Instructions for the task
All pictures are to be excluded when the data below is output verbatim.

═════ Extracted data

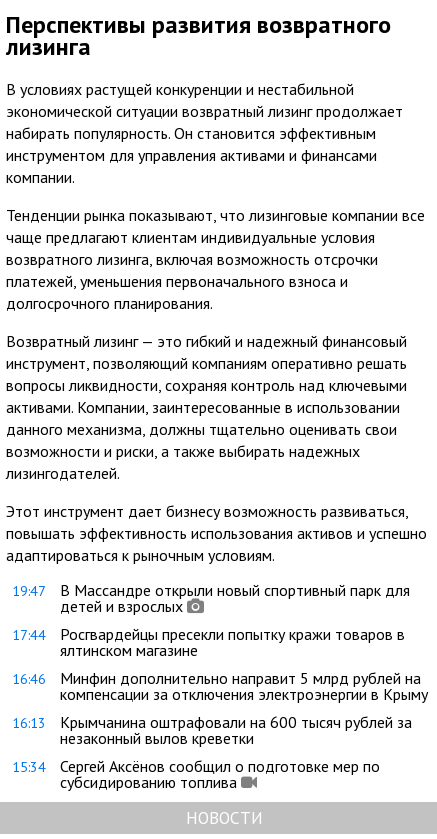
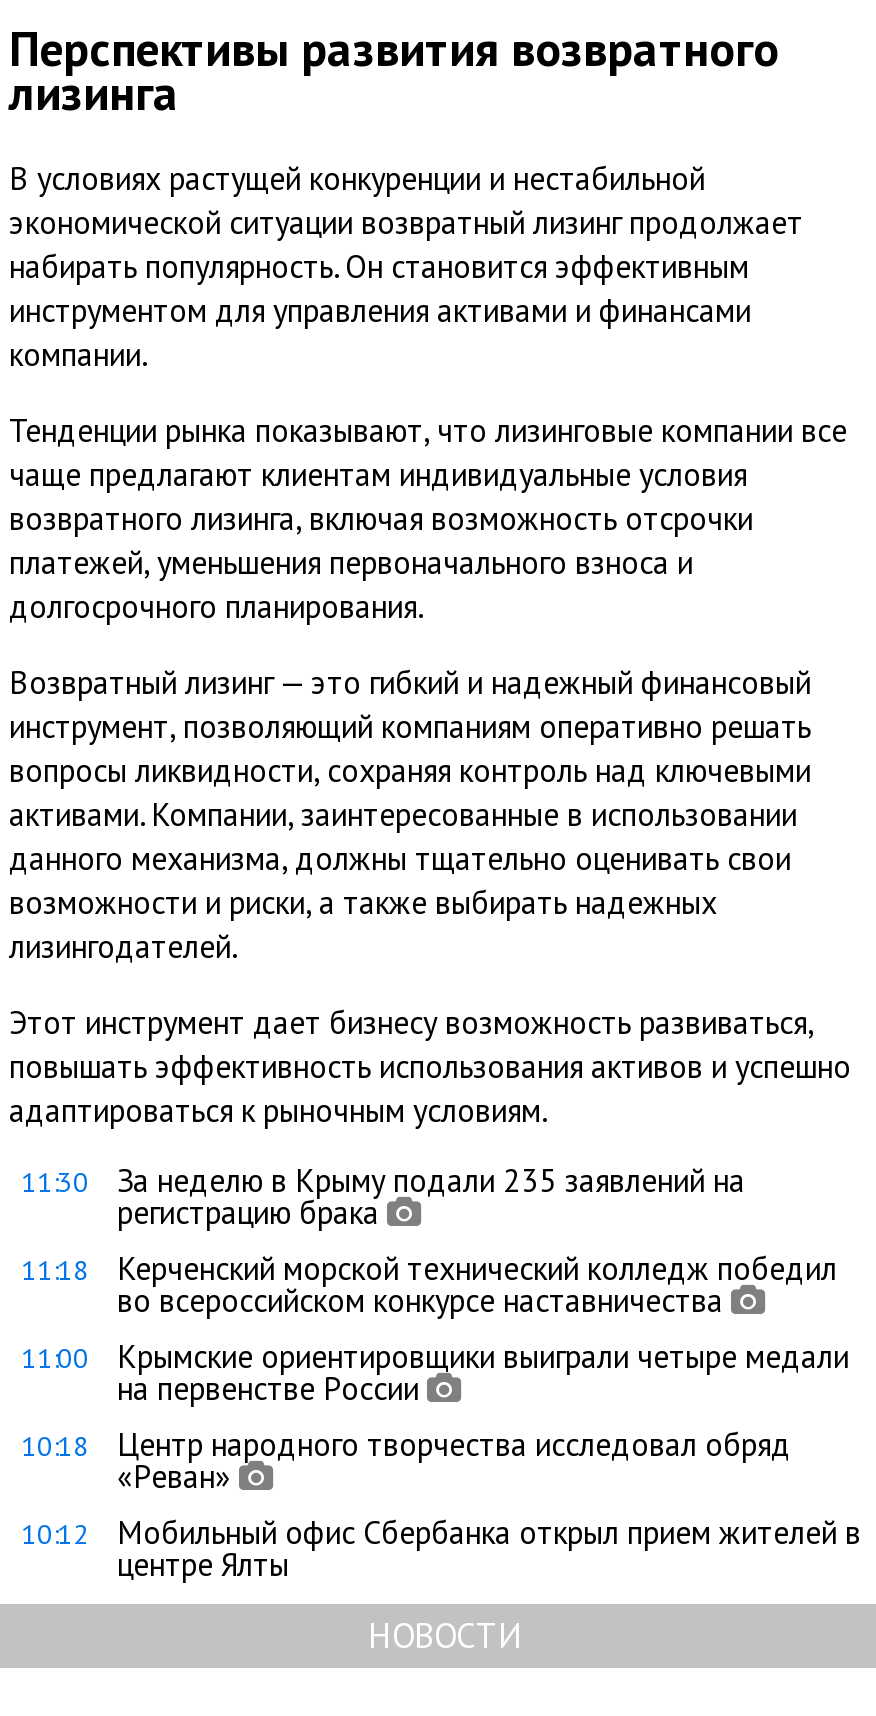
- 19:47
- В Массандре открыли новый спортивный парк для
- детей и взрослых
+ 11:30
+ За неделю в Крыму подали 235 заявлений на
+ регистрацию брака

- 17:44
- Росгвардейцы пресекли попытку кражи товаров в
- ялтинском магазине
+ 11:18
+ Керченский морской технический колледж победил
+ во всероссийском конкурсе наставничества

- 16:46
- Минфин дополнительно направит 5 млрд рублей на
- компенсации за отключения электроэнергии в Крыму
+ 11:00
+ Крымские ориентировщики выиграли четыре медали
+ на первенстве России

- 16:13
- Крымчанина оштрафовали на 600 тысяч рублей за
- незаконный вылов креветки
+ 10:18
+ Центр народного творчества исследовал обряд
+ «Реван»

- 15:34
- Сергей Аксёнов сообщил о подготовке мер по
- субсидированию топлива
+ 10:12
+ Мобильный офис Сбербанка открыл прием жителей в
+ центре Ялты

══════════

Response to the task
- 19:47
- В Массандре открыли новый спортивный парк для
- детей и взрослых
+ 11:30
+ За неделю в Крыму подали 235 заявлений на
+ регистрацию брака

- 17:44
- Росгвардейцы пресекли попытку кражи товаров в
- ялтинском магазине
+ 11:18
+ Керченский морской технический колледж победил
+ во всероссийском конкурсе наставничества

- 16:46
- Минфин дополнительно направит 5 млрд рублей на
- компенсации за отключения электроэнергии в Крыму
+ 11:00
+ Крымские ориентировщики выиграли четыре медали
+ на первенстве России

- 16:13
- Крымчанина оштрафовали на 600 тысяч рублей за
- незаконный вылов креветки
+ 10:18
+ Центр народного творчества исследовал обряд
+ «Реван»

- 15:34
- Сергей Аксёнов сообщил о подготовке мер по
- субсидированию топлива
+ 10:12
+ Мобильный офис Сбербанка открыл прием жителей в
+ центре Ялты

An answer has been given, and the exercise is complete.